What you will do
Nothing but the pictures is dropped; write out all the remaining data below exactly.

[Edit difference data]
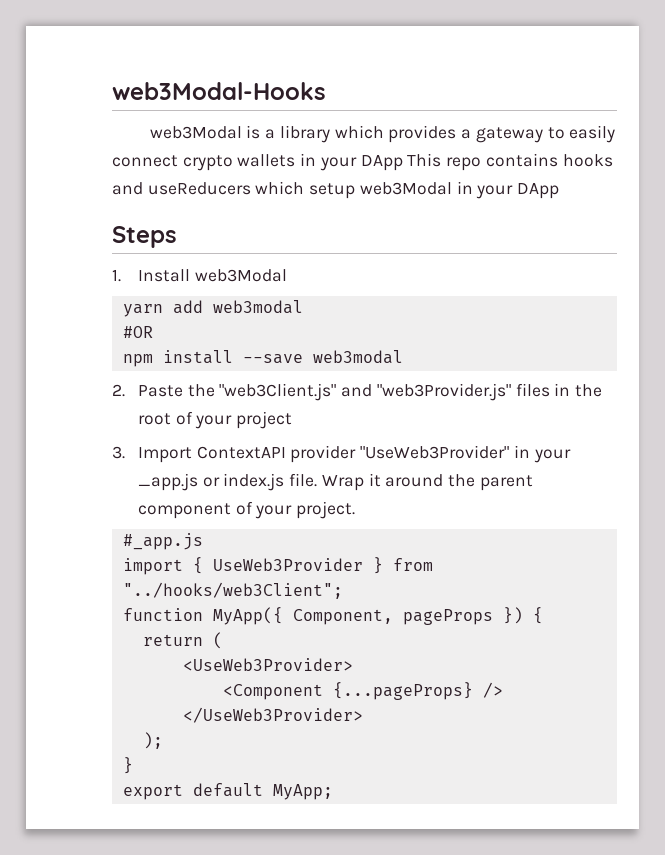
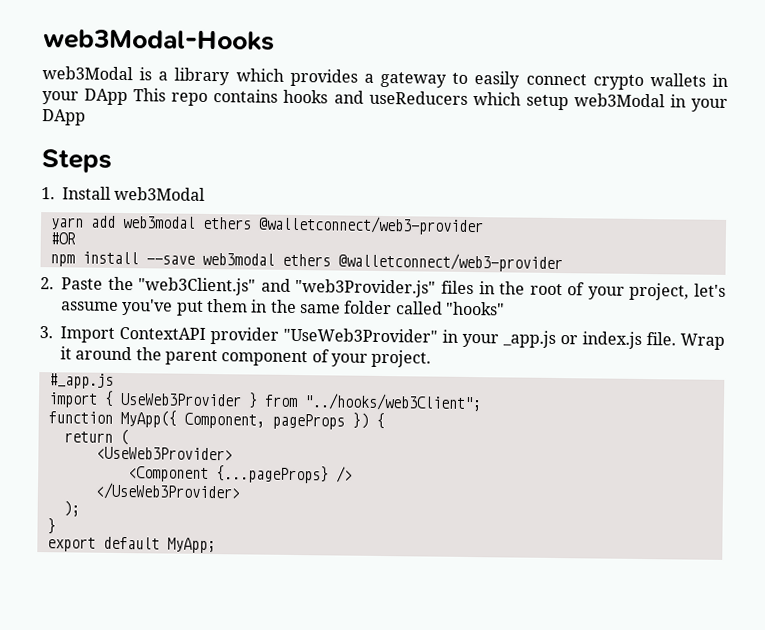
(303, 307) none -> [201,215,484,236] ethers @walletconnect/web3-provider
(403, 357) none -> [281,252,563,273] ethers @walletconnect/web3-provider
[236,411,293,429] project -> [629,282,727,301] [61,298,505,316] project, let's assume you've put them in the same folder called "hooks"

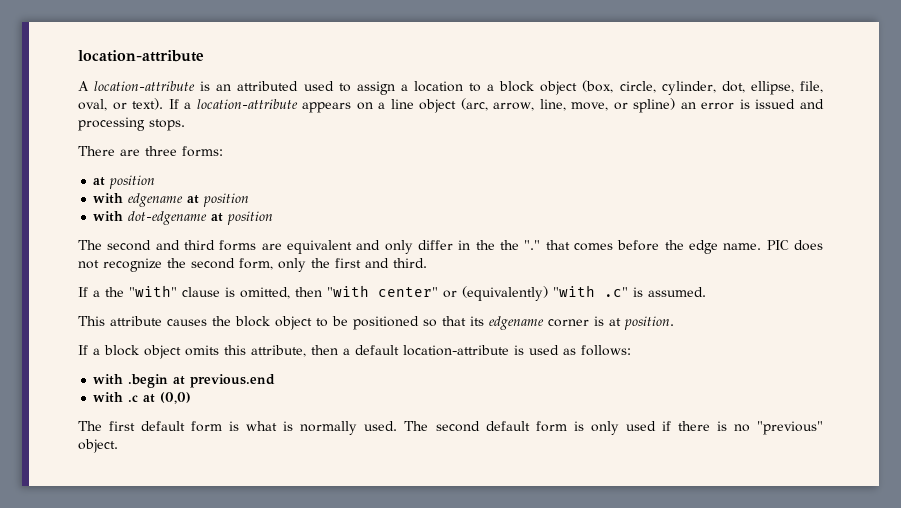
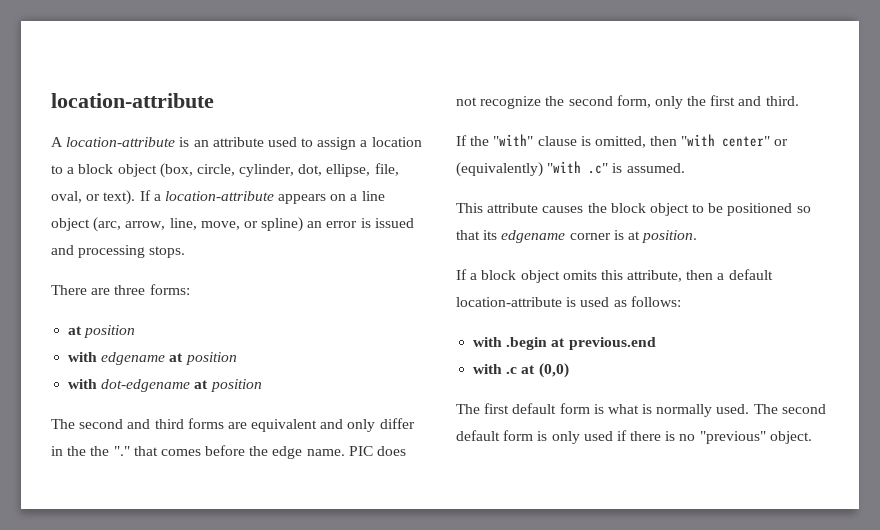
[237,81,299,91] attributed -> [212,137,264,147] attribute
[93,290,100,297] a -> (467, 140) none

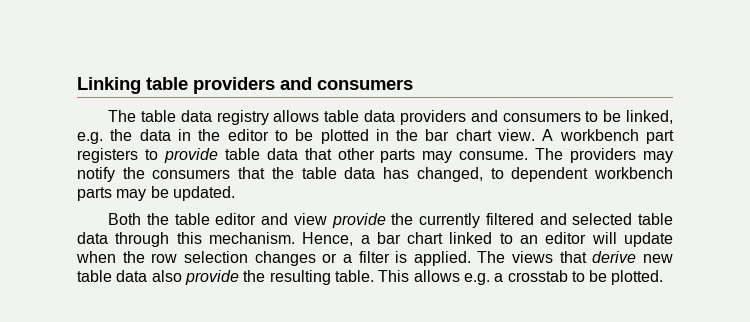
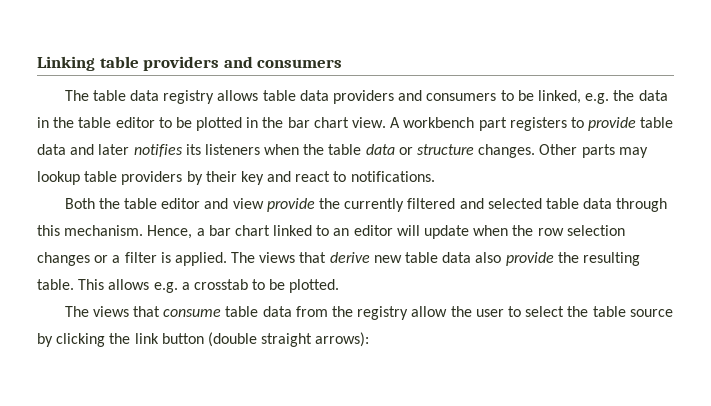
(221, 135) none -> [78,117,112,128] table
[304,148,673,163] [77,167,674,182] [77,186,235,201] that other parts may consume. The providers may notify the consumers that the table data has changed, to dependent workbench parts may be updated. -> [70,144,648,158] [37,171,435,185] and later notifies its listeners when the table data or structure changes. Other parts may lookup table providers by their key and react to notifications.
(664, 277) none -> [64,306,673,320] [37,332,370,347] // The views that consume table data from the registry allow the user to select the table source by clicking the link button (double straight arrows):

Task result
(303, 307) none -> [201,215,484,236] ethers @walletconnect/web3-provider
(403, 357) none -> [281,252,563,273] ethers @walletconnect/web3-provider
[236,411,293,429] project -> [629,282,727,301] [61,298,505,316] project, let's assume you've put them in the same folder called "hooks"

[237,81,299,91] attributed -> [212,137,264,147] attribute
[93,290,100,297] a -> (467, 140) none

(221, 135) none -> [78,117,112,128] table
[304,148,673,163] [77,167,674,182] [77,186,235,201] that other parts may consume. The providers may notify the consumers that the table data has changed, to dependent workbench parts may be updated. -> [70,144,648,158] [37,171,435,185] and later notifies its listeners when the table data or structure changes. Other parts may lookup table providers by their key and react to notifications.
(664, 277) none -> [64,306,673,320] [37,332,370,347] // The views that consume table data from the registry allow the user to select the table source by clicking the link button (double straight arrows):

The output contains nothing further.